TITLE:
Land Cover Change Assessment, Prediction Modelling, and Ecosystem Service Implications in Lubigi Wetland, Kampala, Uganda
AUTHORS:
Rose Malot Waswa, Paul Thomas Obade, Steven Njuguna
KEYWORDS:
Land Change Modeler, Land Use Land Cover, Markov Chain, Multi-Layer Perceptron, Wetland degradation, Remote sensing, Lubigi Wetland, Kampala, Uganda
JOURNAL NAME:
Journal of Geographic Information System,
Vol.17 No.5,
September
30,
2025
ABSTRACT: Urbanization and agricultural expansion often result in the degradation of natural wetlands, leading to significant ecological impacts.
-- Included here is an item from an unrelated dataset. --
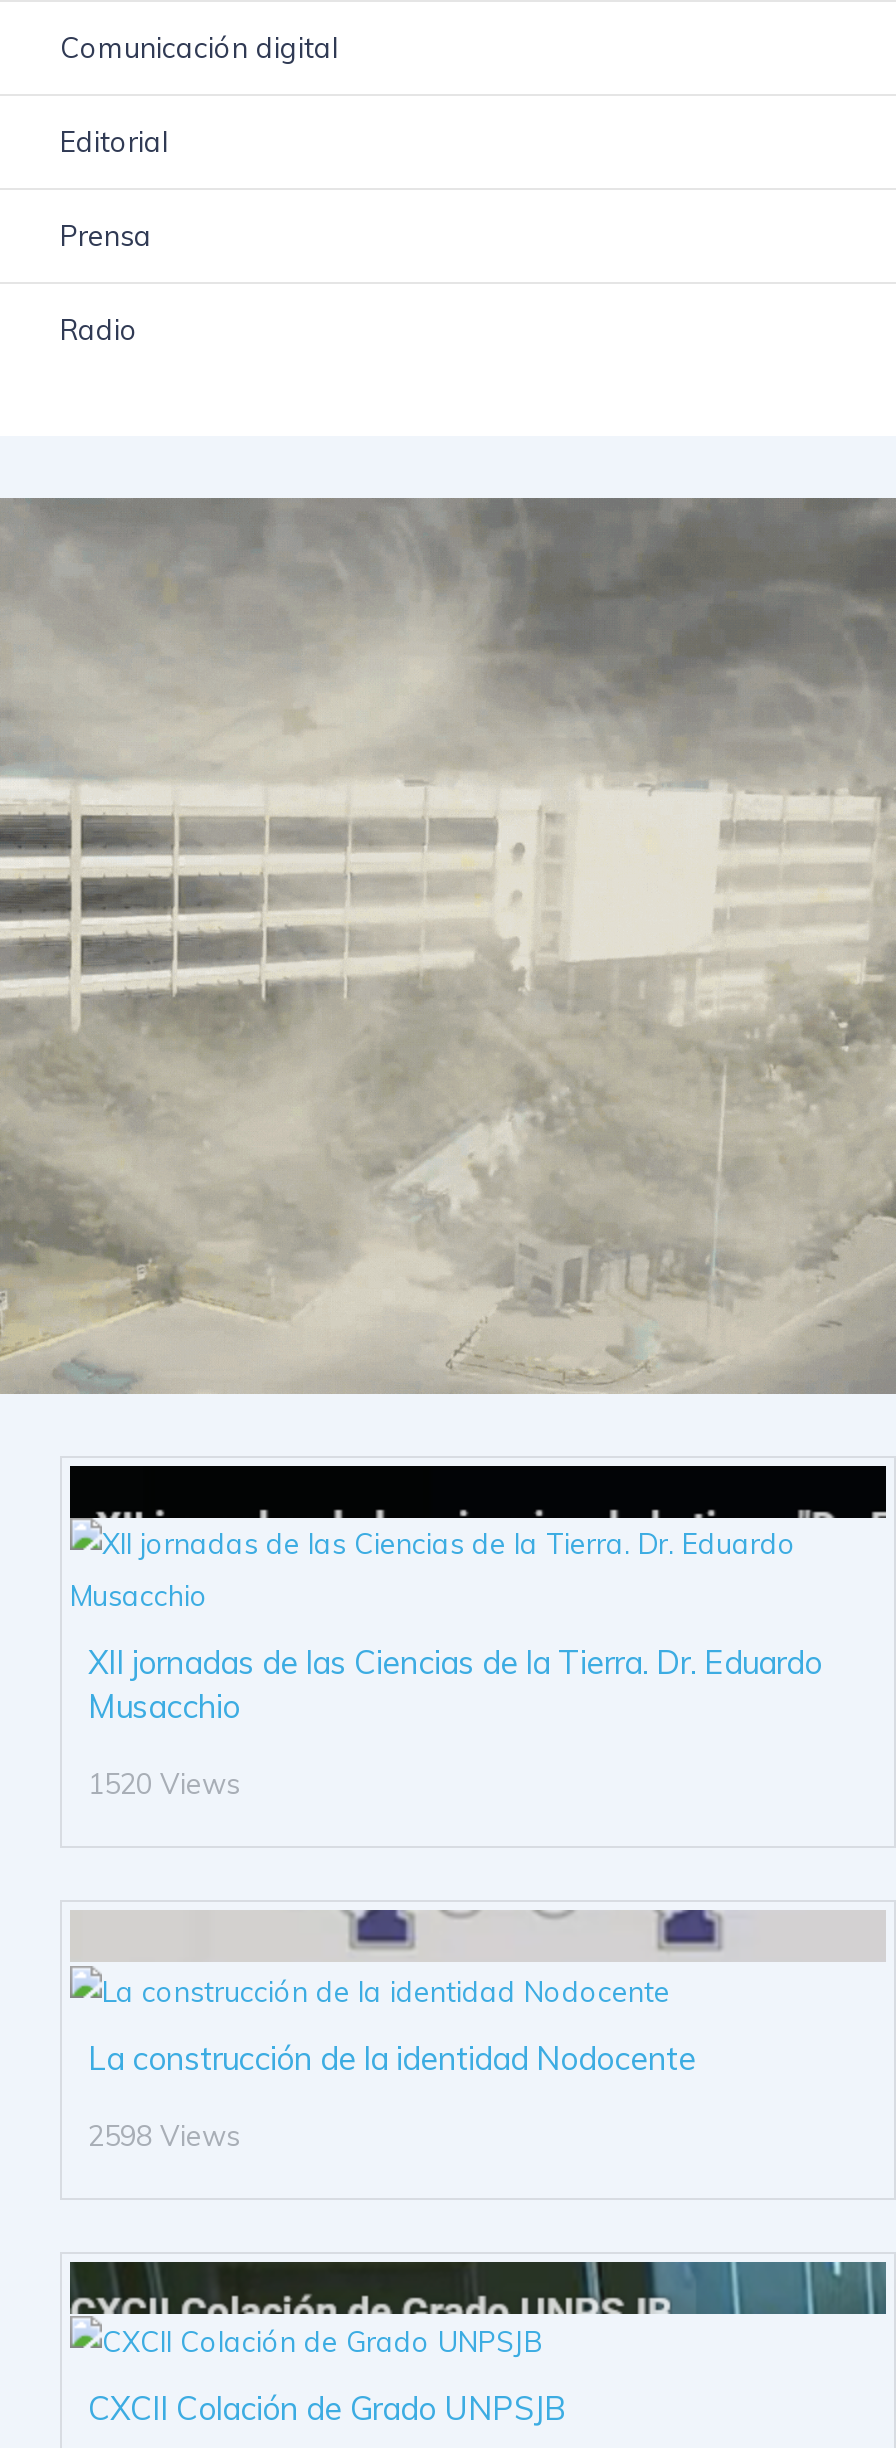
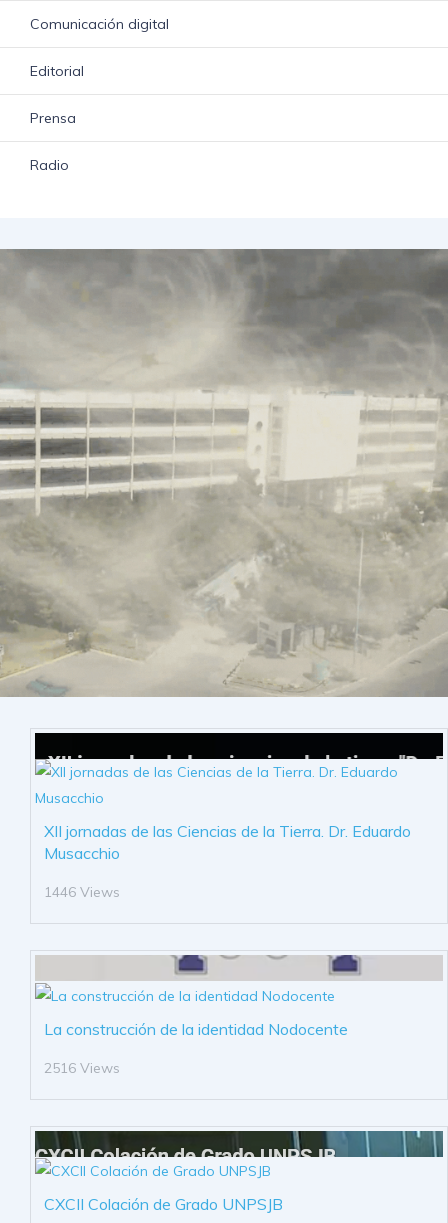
[88,1767,240,1803] 1520 Views -> [44,884,120,902] 1446 Views
[88,2118,240,2154] 2598 Views -> [44,1059,120,1077] 2516 Views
This study explored the dynamics of land cover changes and their implications on ecosystem services in Lubigi Wetland, Kampala, Uganda. The objectives were to assess the dynamics of land cover changes between 1999 and 2022, predict future land cover scenarios for 2030, and identify the ecosystem services under threat due to wetland degradation. Sentinel-2 and Landsat imagery were processed using ArcGIS and the Land Change Modeler (LCM) to assess land cover transitions. Multi-Layer Perceptron (MLP) neural network and Markov Chain analysis were employed to model future land cover scenarios. Land cover transitions were quantitatively calculated in terms of gains, losses, and net change. Regression analysis was used to identify key drivers of wetland degradation. The ecosystem services evaluated were categorized into regulating, provisioning, cultural, and supporting services. The findings reveal significant land cover changes in Lubigi Wetland from 1999 to 2022, with built-up areas increasing by 1140.60% from 10.74 km2 in 1999 to 122.5 km2 in 2022, while wetland areas decreased by 49.5%, from 453.54 km2 to 228.96 km2. By 2030, built-up areas are predicted to expand further to 279 km2, and wetland areas are projected to shrink to 200 km2. The loss of wetland area has had a profound impact on ecosystem services, particularly in flood regulation, water quality, and biodiversity support, all of which have been significantly degraded due to increasing anthropogenic pressures. The results suggest that population growth and urban expansion are major drivers of wetland degradation, and urgent conservation measures are necessary to mitigate further damage. The MLP neural network demonstrated an accuracy rate of 87.64%, supporting its use in land cover change modelling. The study concludes that without intervention, the continued expansion of anthropogenic land cover will exacerbate the loss of critical ecosystem services, further threatening the ecological stability of Lubigi Wetland.